11167400And Nothing But the Truthiness: The Rise (and Further Rise) of Stephen Colbert
by Lisa Rogak

This book was a fortunate little find for me when I first got it – I had left a comment on a G+ discussion thread started by the good folks at The Colbert Report (this was back when some folks still held hope for G+ to actually become a thing!) and the next thing I knew, my comment had been selected a winner and I was shipped a complementary copy of this book!
Imagine my glee at that moment! Not only had I won a contest, but it was a BOOK and the icing on the cake was that it was the biography of one of my favourite comedians and commentators of all time: Stephen Colbert.
Finally the book arrived and I dove into it with gusto! It started of nice and simple, describing Stephens childhood and his huge family and his part in it as the youngest of eleven kids and was pretty pleasant – but maybe it was the lackluster style of the author, but as his childhood stories progressed, I actually found myself drifting off the page. Now the stories were fine, I didn’t find anything boring in them per-se, plus childhood tales can often be engaging just by being simple and reminiscent of our own childhoods.
Clearly, the big flaw at this juncture and through most of the book was the writing.
In Colbert, you have one of the most interesting characters and performers in current American pop-culture (and for many years prior) with a hell of a reputation as a comedic-political-commentator with a very unique brand of humour. He has almost a cult-following amongst some fans who swear by his style and approach to the news and politics and with words like “truthiness” entering the lexicon (amongst other things) thanks to him, there is a lot that this book could and should have done.
Instead, we got a watered-down, uninteresting look at his whole life. It read like a school student writing a report on a famous figure – possibly even one that they knew but didn’t care for all that much. There was nothing but factual reporting (and even that seemed overly simplistic at points) and random quotes/anecdotal stories and the result was that even things that could and should have been interesting ended up being ho-hum at best.
Nowhere did we get to really explore the evolution of the performer or the development of the charismatic character(/version of himself) that he is most famous for portraying on TV and it feels like there was little to no real input from the man himself, because if there was, there was not a whit of cleverness to any of it OR there was perhaps but it was again brought down to a student level when transcribed and mixed with the rest.

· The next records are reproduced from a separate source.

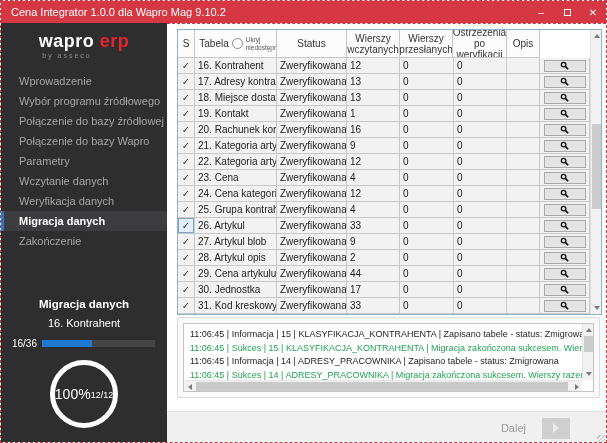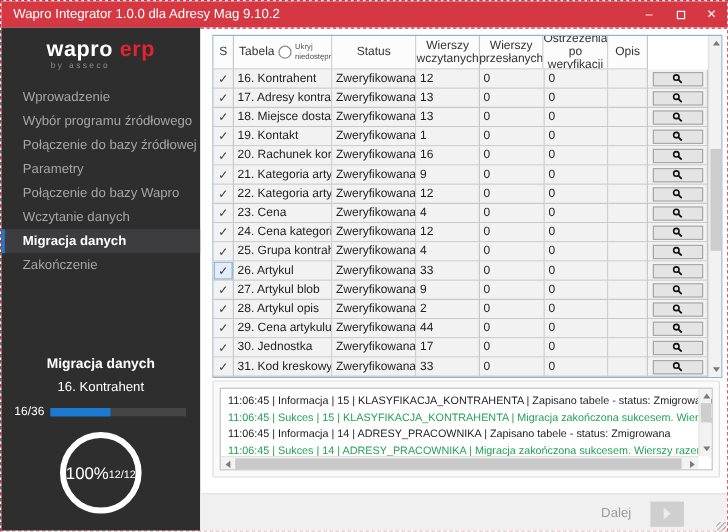"Wapro Integrator 1.0.0 dla Adresy" div.title { text: Wapro Integrator 1.0.0 dla Adresy -> Cena Integrator 1.0.0 dla Wapro }
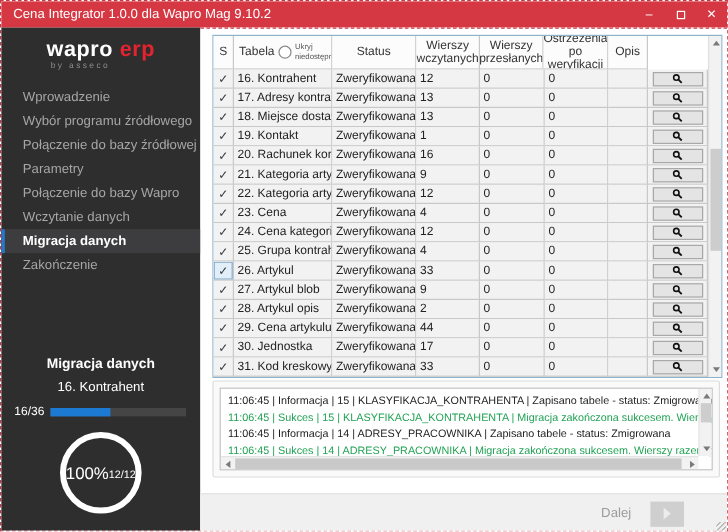"Parametry" div.nav-item { order: before "Połączenie do bazy Wapro" -> after "Połączenie do bazy Wapro" }
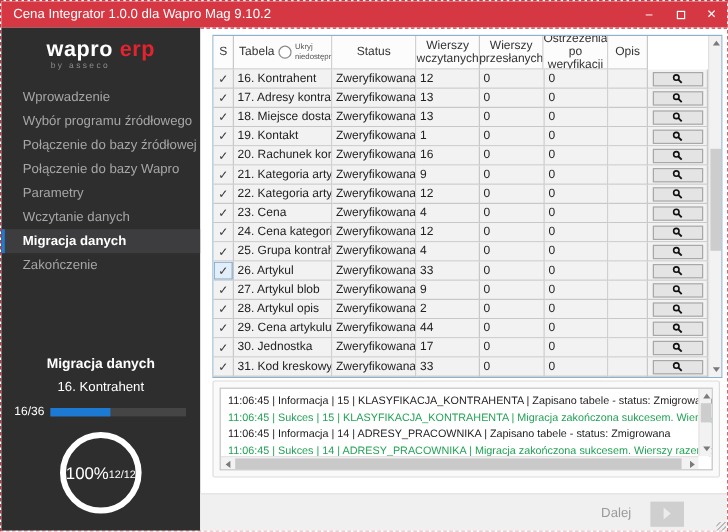"Weryfikacja danych" div.nav-item { html: none -> <div>Weryfikacja danych</div> }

Good I suppose for hardcore fans who want to know more about Mr. Colbert, but a painful book to read due to genuinely poor writing that I can’t believe was released as-is and officially approved by the subject in any way. Truth be told, if someone wrote a book about me this dull, I would either outright reject it (as politely as possible) and/or start seriously look back at my life and assess if it really was this sad and dull.
Whatever points I give the book are because of the subject matter and a few good bits here and there but I do not recommend this to anyone but the most ardent fan.